[Before-and-after change data]
┄┄┄┄┄┄┄┄┄┄

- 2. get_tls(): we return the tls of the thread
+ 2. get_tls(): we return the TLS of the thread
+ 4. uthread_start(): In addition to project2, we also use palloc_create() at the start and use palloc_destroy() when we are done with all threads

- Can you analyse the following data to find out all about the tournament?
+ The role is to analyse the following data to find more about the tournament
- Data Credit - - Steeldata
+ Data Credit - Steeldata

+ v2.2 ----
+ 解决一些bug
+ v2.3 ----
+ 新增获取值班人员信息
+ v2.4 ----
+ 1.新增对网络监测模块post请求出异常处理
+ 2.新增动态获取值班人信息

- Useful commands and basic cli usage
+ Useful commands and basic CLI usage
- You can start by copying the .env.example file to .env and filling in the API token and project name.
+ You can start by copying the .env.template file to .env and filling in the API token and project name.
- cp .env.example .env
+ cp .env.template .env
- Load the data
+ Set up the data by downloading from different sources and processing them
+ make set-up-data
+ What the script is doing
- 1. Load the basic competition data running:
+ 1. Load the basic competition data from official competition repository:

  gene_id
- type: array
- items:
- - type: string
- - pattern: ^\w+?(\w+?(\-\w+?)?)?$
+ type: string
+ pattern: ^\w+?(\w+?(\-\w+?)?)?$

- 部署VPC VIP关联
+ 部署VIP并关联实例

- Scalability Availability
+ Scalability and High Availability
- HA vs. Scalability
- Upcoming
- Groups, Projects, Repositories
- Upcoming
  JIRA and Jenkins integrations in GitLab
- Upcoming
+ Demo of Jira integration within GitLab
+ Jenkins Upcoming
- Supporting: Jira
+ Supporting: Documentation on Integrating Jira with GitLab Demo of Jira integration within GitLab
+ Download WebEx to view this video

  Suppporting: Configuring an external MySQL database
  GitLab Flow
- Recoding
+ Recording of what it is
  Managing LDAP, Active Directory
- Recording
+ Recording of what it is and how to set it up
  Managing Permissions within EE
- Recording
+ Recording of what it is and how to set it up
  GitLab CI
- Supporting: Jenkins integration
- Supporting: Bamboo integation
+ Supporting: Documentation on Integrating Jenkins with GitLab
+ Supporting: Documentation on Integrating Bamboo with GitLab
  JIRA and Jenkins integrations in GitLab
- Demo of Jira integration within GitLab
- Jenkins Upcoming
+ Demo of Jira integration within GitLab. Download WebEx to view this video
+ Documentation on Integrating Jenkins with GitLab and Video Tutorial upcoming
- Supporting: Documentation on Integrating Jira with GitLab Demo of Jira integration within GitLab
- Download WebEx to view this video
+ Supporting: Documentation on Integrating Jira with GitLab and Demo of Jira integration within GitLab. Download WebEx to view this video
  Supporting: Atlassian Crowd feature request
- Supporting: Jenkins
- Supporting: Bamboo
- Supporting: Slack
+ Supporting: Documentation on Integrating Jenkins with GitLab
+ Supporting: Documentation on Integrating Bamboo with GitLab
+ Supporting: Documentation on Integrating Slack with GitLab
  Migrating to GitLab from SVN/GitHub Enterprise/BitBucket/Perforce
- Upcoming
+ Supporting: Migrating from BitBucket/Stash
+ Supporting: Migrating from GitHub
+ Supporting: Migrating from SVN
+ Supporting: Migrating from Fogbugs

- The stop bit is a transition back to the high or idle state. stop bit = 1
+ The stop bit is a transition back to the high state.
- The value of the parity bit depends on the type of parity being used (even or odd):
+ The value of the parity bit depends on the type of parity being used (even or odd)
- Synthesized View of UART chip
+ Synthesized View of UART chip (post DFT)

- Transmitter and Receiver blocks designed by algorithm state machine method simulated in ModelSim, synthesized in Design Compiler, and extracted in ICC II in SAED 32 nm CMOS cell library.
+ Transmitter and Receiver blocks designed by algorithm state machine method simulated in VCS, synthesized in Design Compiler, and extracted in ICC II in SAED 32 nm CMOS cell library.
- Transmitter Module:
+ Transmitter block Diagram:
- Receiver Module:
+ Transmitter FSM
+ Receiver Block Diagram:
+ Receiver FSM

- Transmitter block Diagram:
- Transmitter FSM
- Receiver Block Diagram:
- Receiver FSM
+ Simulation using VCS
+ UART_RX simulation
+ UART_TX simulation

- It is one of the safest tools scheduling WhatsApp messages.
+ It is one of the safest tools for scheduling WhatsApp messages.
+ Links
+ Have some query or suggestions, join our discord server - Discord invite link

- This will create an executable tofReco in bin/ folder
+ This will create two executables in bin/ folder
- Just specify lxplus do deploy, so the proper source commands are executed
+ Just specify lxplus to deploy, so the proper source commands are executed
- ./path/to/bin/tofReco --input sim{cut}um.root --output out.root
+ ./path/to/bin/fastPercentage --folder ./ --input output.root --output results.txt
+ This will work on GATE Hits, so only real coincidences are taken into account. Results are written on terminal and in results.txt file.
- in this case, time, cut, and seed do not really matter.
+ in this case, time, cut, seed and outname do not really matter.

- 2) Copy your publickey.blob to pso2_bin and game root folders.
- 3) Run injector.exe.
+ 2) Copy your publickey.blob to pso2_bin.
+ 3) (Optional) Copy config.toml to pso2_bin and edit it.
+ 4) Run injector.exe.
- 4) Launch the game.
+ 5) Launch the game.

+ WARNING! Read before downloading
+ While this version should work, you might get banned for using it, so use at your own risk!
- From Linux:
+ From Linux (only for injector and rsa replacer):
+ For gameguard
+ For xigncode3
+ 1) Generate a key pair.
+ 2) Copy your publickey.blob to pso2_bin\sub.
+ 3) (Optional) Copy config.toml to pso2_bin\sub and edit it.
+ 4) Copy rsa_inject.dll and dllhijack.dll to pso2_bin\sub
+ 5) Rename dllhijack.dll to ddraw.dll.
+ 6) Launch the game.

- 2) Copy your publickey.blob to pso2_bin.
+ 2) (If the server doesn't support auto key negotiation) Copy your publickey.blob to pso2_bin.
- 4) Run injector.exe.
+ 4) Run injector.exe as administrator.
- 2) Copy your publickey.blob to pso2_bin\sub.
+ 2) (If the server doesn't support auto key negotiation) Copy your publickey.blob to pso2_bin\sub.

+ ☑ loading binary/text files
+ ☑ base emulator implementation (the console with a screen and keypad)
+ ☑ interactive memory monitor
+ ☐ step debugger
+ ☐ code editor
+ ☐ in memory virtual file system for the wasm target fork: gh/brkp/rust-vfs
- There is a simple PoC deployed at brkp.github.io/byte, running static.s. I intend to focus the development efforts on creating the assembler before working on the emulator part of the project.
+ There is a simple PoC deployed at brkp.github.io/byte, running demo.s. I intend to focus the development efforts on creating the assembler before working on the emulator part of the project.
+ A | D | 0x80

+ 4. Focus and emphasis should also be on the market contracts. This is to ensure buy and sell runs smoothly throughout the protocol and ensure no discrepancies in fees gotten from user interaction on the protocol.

┄┄┄┄┄┄┄┄┄┄

EXERCISE REQUIREMENTS — The answer should contain every line of the data, unchanged.

EXERCISE ANSWER —
- 2. get_tls(): we return the tls of the thread
+ 2. get_tls(): we return the TLS of the thread
+ 4. uthread_start(): In addition to project2, we also use palloc_create() at the start and use palloc_destroy() when we are done with all threads

- Can you analyse the following data to find out all about the tournament?
+ The role is to analyse the following data to find more about the tournament
- Data Credit - - Steeldata
+ Data Credit - Steeldata

+ v2.2 ----
+ 解决一些bug
+ v2.3 ----
+ 新增获取值班人员信息
+ v2.4 ----
+ 1.新增对网络监测模块post请求出异常处理
+ 2.新增动态获取值班人信息

- Useful commands and basic cli usage
+ Useful commands and basic CLI usage
- You can start by copying the .env.example file to .env and filling in the API token and project name.
+ You can start by copying the .env.template file to .env and filling in the API token and project name.
- cp .env.example .env
+ cp .env.template .env
- Load the data
+ Set up the data by downloading from different sources and processing them
+ make set-up-data
+ What the script is doing
- 1. Load the basic competition data running:
+ 1. Load the basic competition data from official competition repository:

  gene_id
- type: array
- items:
- - type: string
- - pattern: ^\w+?(\w+?(\-\w+?)?)?$
+ type: string
+ pattern: ^\w+?(\w+?(\-\w+?)?)?$

- 部署VPC VIP关联
+ 部署VIP并关联实例

- Scalability Availability
+ Scalability and High Availability
- HA vs. Scalability
- Upcoming
- Groups, Projects, Repositories
- Upcoming
  JIRA and Jenkins integrations in GitLab
- Upcoming
+ Demo of Jira integration within GitLab
+ Jenkins Upcoming
- Supporting: Jira
+ Supporting: Documentation on Integrating Jira with GitLab Demo of Jira integration within GitLab
+ Download WebEx to view this video

  Suppporting: Configuring an external MySQL database
  GitLab Flow
- Recoding
+ Recording of what it is
  Managing LDAP, Active Directory
- Recording
+ Recording of what it is and how to set it up
  Managing Permissions within EE
- Recording
+ Recording of what it is and how to set it up
  GitLab CI
- Supporting: Jenkins integration
- Supporting: Bamboo integation
+ Supporting: Documentation on Integrating Jenkins with GitLab
+ Supporting: Documentation on Integrating Bamboo with GitLab
  JIRA and Jenkins integrations in GitLab
- Demo of Jira integration within GitLab
- Jenkins Upcoming
+ Demo of Jira integration within GitLab. Download WebEx to view this video
+ Documentation on Integrating Jenkins with GitLab and Video Tutorial upcoming
- Supporting: Documentation on Integrating Jira with GitLab Demo of Jira integration within GitLab
- Download WebEx to view this video
+ Supporting: Documentation on Integrating Jira with GitLab and Demo of Jira integration within GitLab. Download WebEx to view this video
  Supporting: Atlassian Crowd feature request
- Supporting: Jenkins
- Supporting: Bamboo
- Supporting: Slack
+ Supporting: Documentation on Integrating Jenkins with GitLab
+ Supporting: Documentation on Integrating Bamboo with GitLab
+ Supporting: Documentation on Integrating Slack with GitLab
  Migrating to GitLab from SVN/GitHub Enterprise/BitBucket/Perforce
- Upcoming
+ Supporting: Migrating from BitBucket/Stash
+ Supporting: Migrating from GitHub
+ Supporting: Migrating from SVN
+ Supporting: Migrating from Fogbugs

- The stop bit is a transition back to the high or idle state. stop bit = 1
+ The stop bit is a transition back to the high state.
- The value of the parity bit depends on the type of parity being used (even or odd):
+ The value of the parity bit depends on the type of parity being used (even or odd)
- Synthesized View of UART chip
+ Synthesized View of UART chip (post DFT)

- Transmitter and Receiver blocks designed by algorithm state machine method simulated in ModelSim, synthesized in Design Compiler, and extracted in ICC II in SAED 32 nm CMOS cell library.
+ Transmitter and Receiver blocks designed by algorithm state machine method simulated in VCS, synthesized in Design Compiler, and extracted in ICC II in SAED 32 nm CMOS cell library.
- Transmitter Module:
+ Transmitter block Diagram:
- Receiver Module:
+ Transmitter FSM
+ Receiver Block Diagram:
+ Receiver FSM

- Transmitter block Diagram:
- Transmitter FSM
- Receiver Block Diagram:
- Receiver FSM
+ Simulation using VCS
+ UART_RX simulation
+ UART_TX simulation

- It is one of the safest tools scheduling WhatsApp messages.
+ It is one of the safest tools for scheduling WhatsApp messages.
+ Links
+ Have some query or suggestions, join our discord server - Discord invite link

- This will create an executable tofReco in bin/ folder
+ This will create two executables in bin/ folder
- Just specify lxplus do deploy, so the proper source commands are executed
+ Just specify lxplus to deploy, so the proper source commands are executed
- ./path/to/bin/tofReco --input sim{cut}um.root --output out.root
+ ./path/to/bin/fastPercentage --folder ./ --input output.root --output results.txt
+ This will work on GATE Hits, so only real coincidences are taken into account. Results are written on terminal and in results.txt file.
- in this case, time, cut, and seed do not really matter.
+ in this case, time, cut, seed and outname do not really matter.

- 2) Copy your publickey.blob to pso2_bin and game root folders.
- 3) Run injector.exe.
+ 2) Copy your publickey.blob to pso2_bin.
+ 3) (Optional) Copy config.toml to pso2_bin and edit it.
+ 4) Run injector.exe.
- 4) Launch the game.
+ 5) Launch the game.

+ WARNING! Read before downloading
+ While this version should work, you might get banned for using it, so use at your own risk!
- From Linux:
+ From Linux (only for injector and rsa replacer):
+ For gameguard
+ For xigncode3
+ 1) Generate a key pair.
+ 2) Copy your publickey.blob to pso2_bin\sub.
+ 3) (Optional) Copy config.toml to pso2_bin\sub and edit it.
+ 4) Copy rsa_inject.dll and dllhijack.dll to pso2_bin\sub
+ 5) Rename dllhijack.dll to ddraw.dll.
+ 6) Launch the game.

- 2) Copy your publickey.blob to pso2_bin.
+ 2) (If the server doesn't support auto key negotiation) Copy your publickey.blob to pso2_bin.
- 4) Run injector.exe.
+ 4) Run injector.exe as administrator.
- 2) Copy your publickey.blob to pso2_bin\sub.
+ 2) (If the server doesn't support auto key negotiation) Copy your publickey.blob to pso2_bin\sub.

+ ☑ loading binary/text files
+ ☑ base emulator implementation (the console with a screen and keypad)
+ ☑ interactive memory monitor
+ ☐ step debugger
+ ☐ code editor
+ ☐ in memory virtual file system for the wasm target fork: gh/brkp/rust-vfs
- There is a simple PoC deployed at brkp.github.io/byte, running static.s. I intend to focus the development efforts on creating the assembler before working on the emulator part of the project.
+ There is a simple PoC deployed at brkp.github.io/byte, running demo.s. I intend to focus the development efforts on creating the assembler before working on the emulator part of the project.
+ A | D | 0x80

+ 4. Focus and emphasis should also be on the market contracts. This is to ensure buy and sell runs smoothly throughout the protocol and ensure no discrepancies in fees gotten from user interaction on the protocol.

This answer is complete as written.